Two elegant bachelor pals discover that they both engage in elaborate fictions to allow them to escape societal demands and instead pursue pleasure. They both pine for well-born young ladies, and thanks in part an inexplicable allure of the name, both insist they are called Ernest.
There are some serious obstacles, beyond the obvious fact that neither is actually named Ernest. One yearns for the cousin of the other, who is saddled with a gorgon of a mother blocking the way because of the suitor’s lack of any apparent parentage. The other yearns for the young, pretty ward of the first, but unless both are happily paired, neither will be. A lost cigarette case, a lost satchel, a lost novel, a lost baby, and a once careless former nursemaid help make a complete scramble of this Mexican standoff, but don’t worry. At the end, all is resolved in a comically unlikely manner, and everyone ends up happy.

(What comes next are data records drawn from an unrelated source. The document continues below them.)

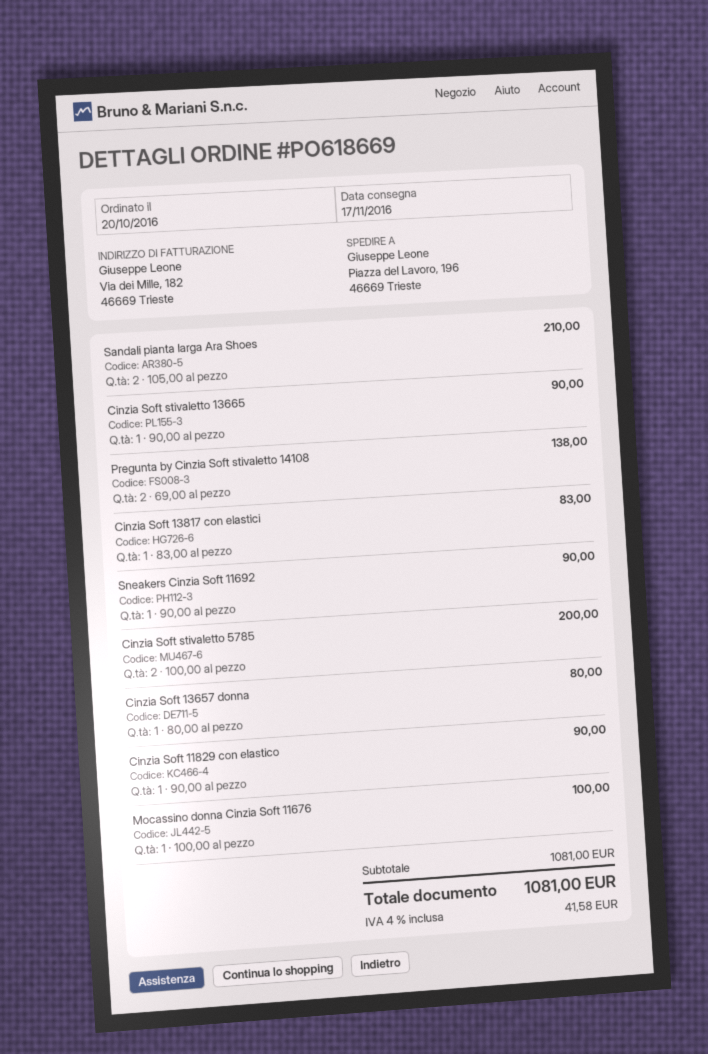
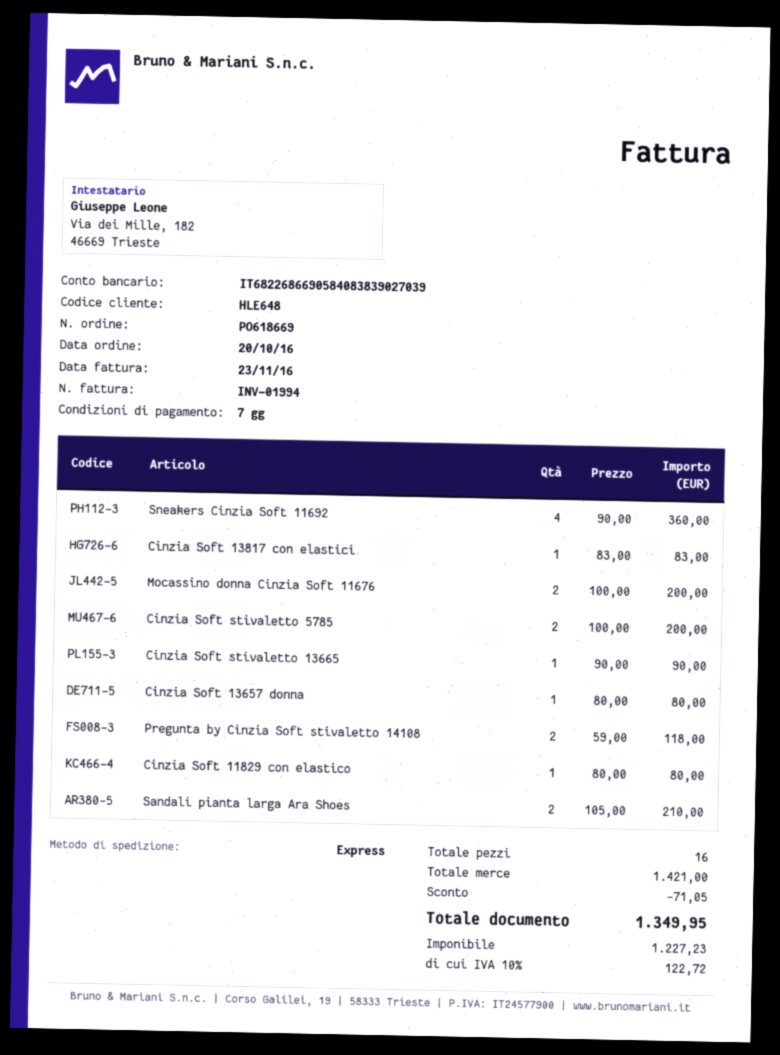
Pregunta by Cinzia Soft stivaletto 14108: 2 x 69.00 = 138.00 -> 2 x 59.00 = 118.00
Sneakers Cinzia Soft 11692: 1 x 90.00 = 90.00 -> 4 x 90.00 = 360.00
Cinzia Soft 11829 con elastico: 1 x 90.00 = 90.00 -> 1 x 80.00 = 80.00
Mocassino donna Cinzia Soft 11676: 1 x 100.00 = 100.00 -> 2 x 100.00 = 200.00
subtotal: 1081.00 -> 1421.00
discount: none -> 71.05
tax: 4% = 41.58 -> 10% = 122.72
total: 1081.00 -> 1349.95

Now for the good stuff; the lead actors.
The Hon. Gwendolen Fairfax (Deya Ozburn) is the daughter of Lady Bracknell, the inamorata of John Worthing (Bryan K. Bender), and the cousin of Algernon Moncrieff (Andrew Kittrell), who in turn pines for Worthing’s ward, Cecily Cardew (Cassie Jo Fastabend).
Ladies first, gentlemen!
Ozburn is amazing, adroitly donning the imperious, duplicitous mantle of Gwendolen with flawless timing, an unerring balance of coy sweetness and cutting innuendo, and a set of postures and mannerisms that make her the very best Gwendolen I’ve ever seen, on stage or screen. It was an absolutely perfect performance.

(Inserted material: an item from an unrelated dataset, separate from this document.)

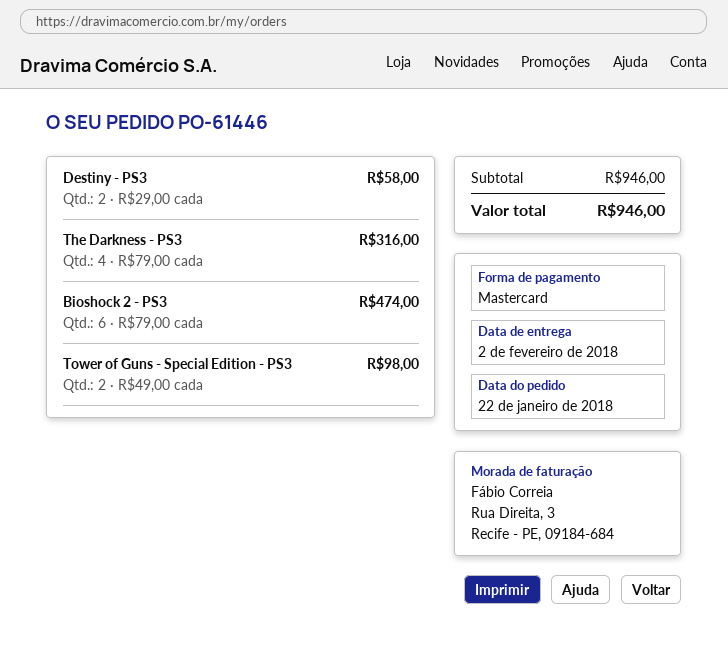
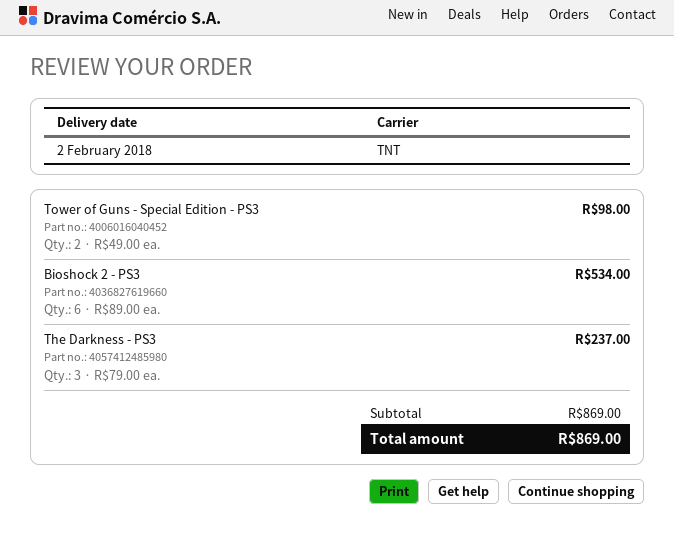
Destiny - PS3: 2 x 29.00 = 58.00 -> none
The Darkness - PS3: 4 x 79.00 = 316.00 -> 3 x 79.00 = 237.00
Bioshock 2 - PS3: 6 x 79.00 = 474.00 -> 6 x 89.00 = 534.00
subtotal: 946.00 -> 869.00
total: 946.00 -> 869.00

Did you catch all that? Good, because I am about to repeat exactly the same thing three more times, for Fastabend’s Cecily, Kittrell’s Algernon, and Bender’s John Worthing. Each actor crafted the epitome of Wilde’s characters with the same flawless timing, balance, delivery, and physical mannerisms.
|Fastabend (L) and Ozburn spy on a seated Kittrell photo by Dean Lapin|
Fastabend gave us a Cecily bursting with both kittenish enthusiasm and womanly wiles, her sweet innocence hiding the razor sharp claws of cutting verbal retort. Kittrell was a joy to watch as the suave, slightly foppish, thoroughly hedonistic Algernon. And last, though anything but least, was Bender, an actor who has consistently created some of the best performances we’ve seen on these local stages (Mozart, Benedick, Macbeth). His John Worthing was simply perfect; the ideal balance of refined, responsible landowner, and earnest, love-struck suitor.
The rest of the cast, Lady Bracknell (Syra Beth Puett), Rev. Chausuble (Aaron J. Schmookler), the butler, Merriman (Tony Onorati), manservant Lane (Michael Sandner), Miss Prism (Lee Ryan) and the housemaid, Felicity (Laura Shearer) are also quite good and definitely hold their own, but the leads set the bar impossibly high, and to be honest, those four love-struck leads both steal and make this show.
It is a credit to both director and cast that every word, every nuance, and every bitingly funny line was crisp, clear, and perfectly understandable. That should be taken for granted, but becomes a problem surprisingly often. The director’s pacing was so wonderful that the time flew by, and as it should be, we were left wanting more.
Let’s not forget the splendid costumes by the always excellent Alex Lewingon, a cleverly simple set by Robin Dean, Larry Hagerman, and Hally Phillips, lighting by Alex Smith, sound by John Burton, and props by Patrick Casados. And, because they invisibly keep things running like a well-oiled machine, a nod to the stage manager, Kali Raisi.
Even the seating deserves an honorable mention. Lakewood is partway through the process of replacing the seats in the entire theatre, and we had the good fortune to sit in the new ones. They are sinfully luxurious and unjustifiably comfortable. Patron sponsorship is helping to pay for them, so we dutifully “bought” a seat, which will now sport a plaque with our august names engraved on it. Fairly few seats are left unsponsored, so if you want to be a theater immortal, talk to the box office.
The Importance of Being Earnest is the final play of the season, and I can think of no better way to go out in a blaze of glory than with a production that is so superb, so funny, and so thoroughly delightful. Go see it; I can confidently guarantee you an evening of pure, unadulterated pleasure.